Exercise — An exact copy of the listing below is the answer, with the pictures removed.

Exercise data —
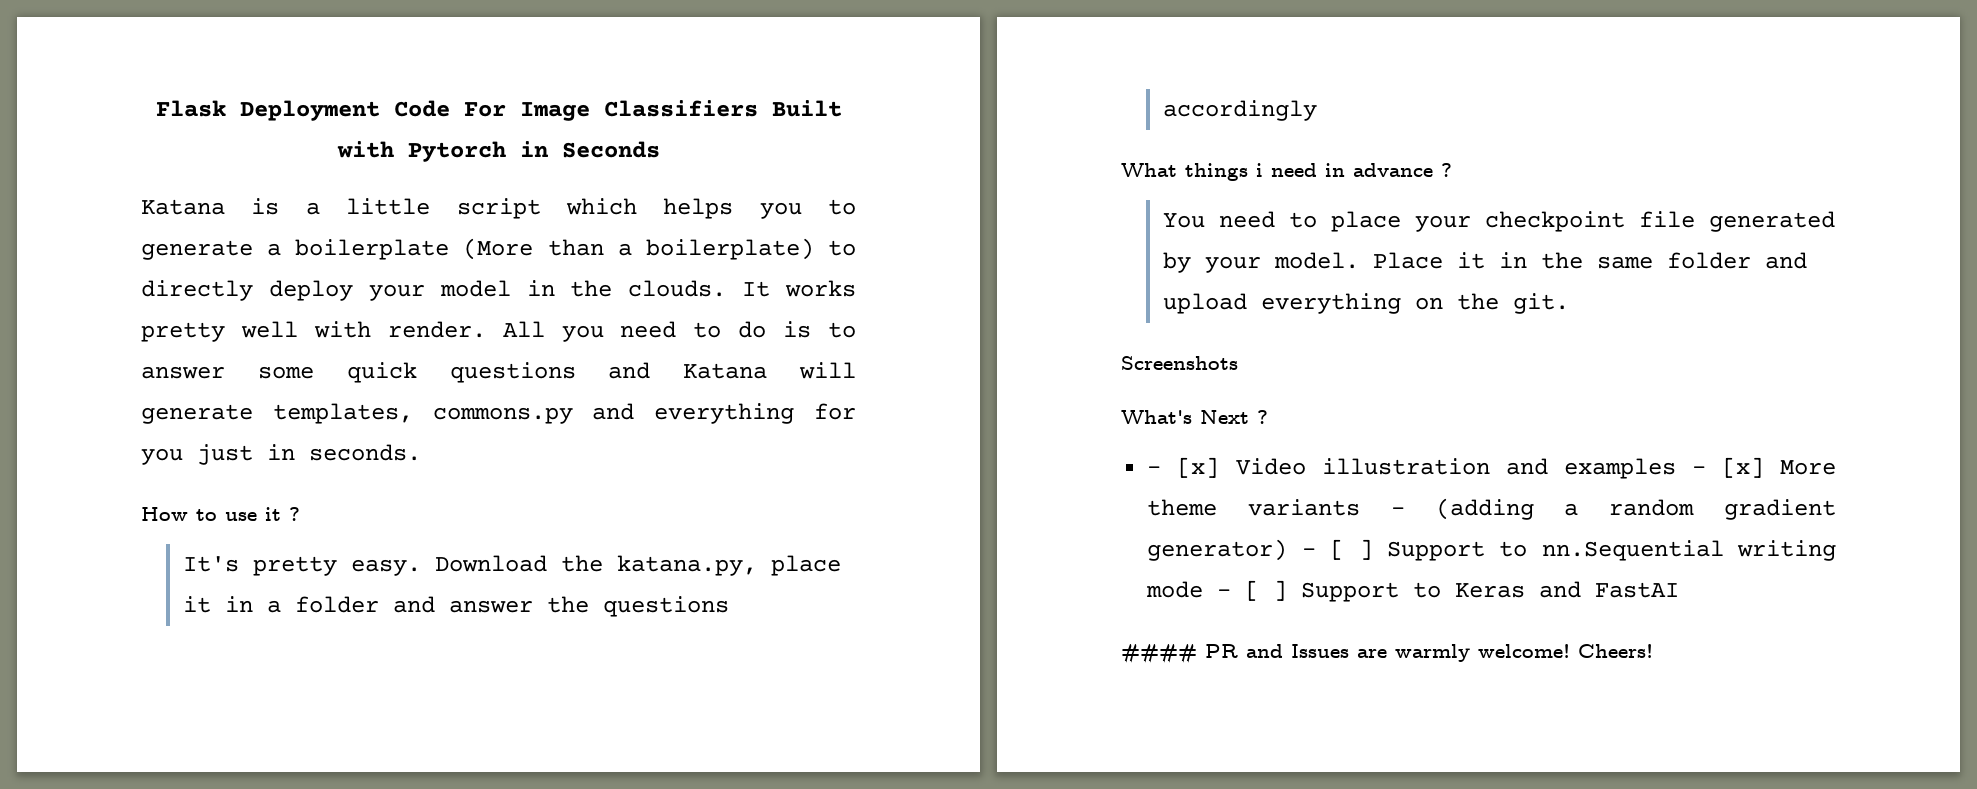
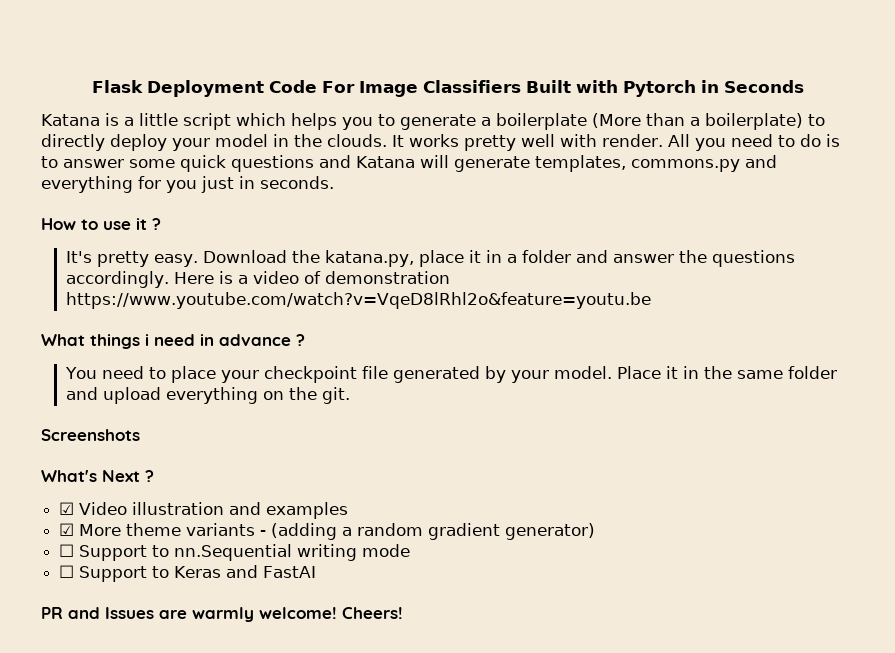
- Download the katana.py, place it in a folder and answer the questions accordingly
+ Download the katana.py, place it in a folder and answer the questions accordingly. Here is a video of demonstration https://www.youtube.com/watch?v=VqeD8lRhl2o&feature=youtu.be
- - [x] Video illustration and examples - [x] More theme variants - (adding a random gradient generator) - [ ] Support to nn.Sequential writing mode - [ ] Support to Keras and FastAI
+ ☑ Video illustration and examples
+ ☑ More theme variants - (adding a random gradient generator)
+ ☐ Support to nn.Sequential writing mode
+ ☐ Support to Keras and FastAI
- #### PR and Issues are warmly welcome!
+ PR and Issues are warmly welcome!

Task output —
- Download the katana.py, place it in a folder and answer the questions accordingly
+ Download the katana.py, place it in a folder and answer the questions accordingly. Here is a video of demonstration https://www.youtube.com/watch?v=VqeD8lRhl2o&feature=youtu.be
- - [x] Video illustration and examples - [x] More theme variants - (adding a random gradient generator) - [ ] Support to nn.Sequential writing mode - [ ] Support to Keras and FastAI
+ ☑ Video illustration and examples
+ ☑ More theme variants - (adding a random gradient generator)
+ ☐ Support to nn.Sequential writing mode
+ ☐ Support to Keras and FastAI
- #### PR and Issues are warmly welcome!
+ PR and Issues are warmly welcome!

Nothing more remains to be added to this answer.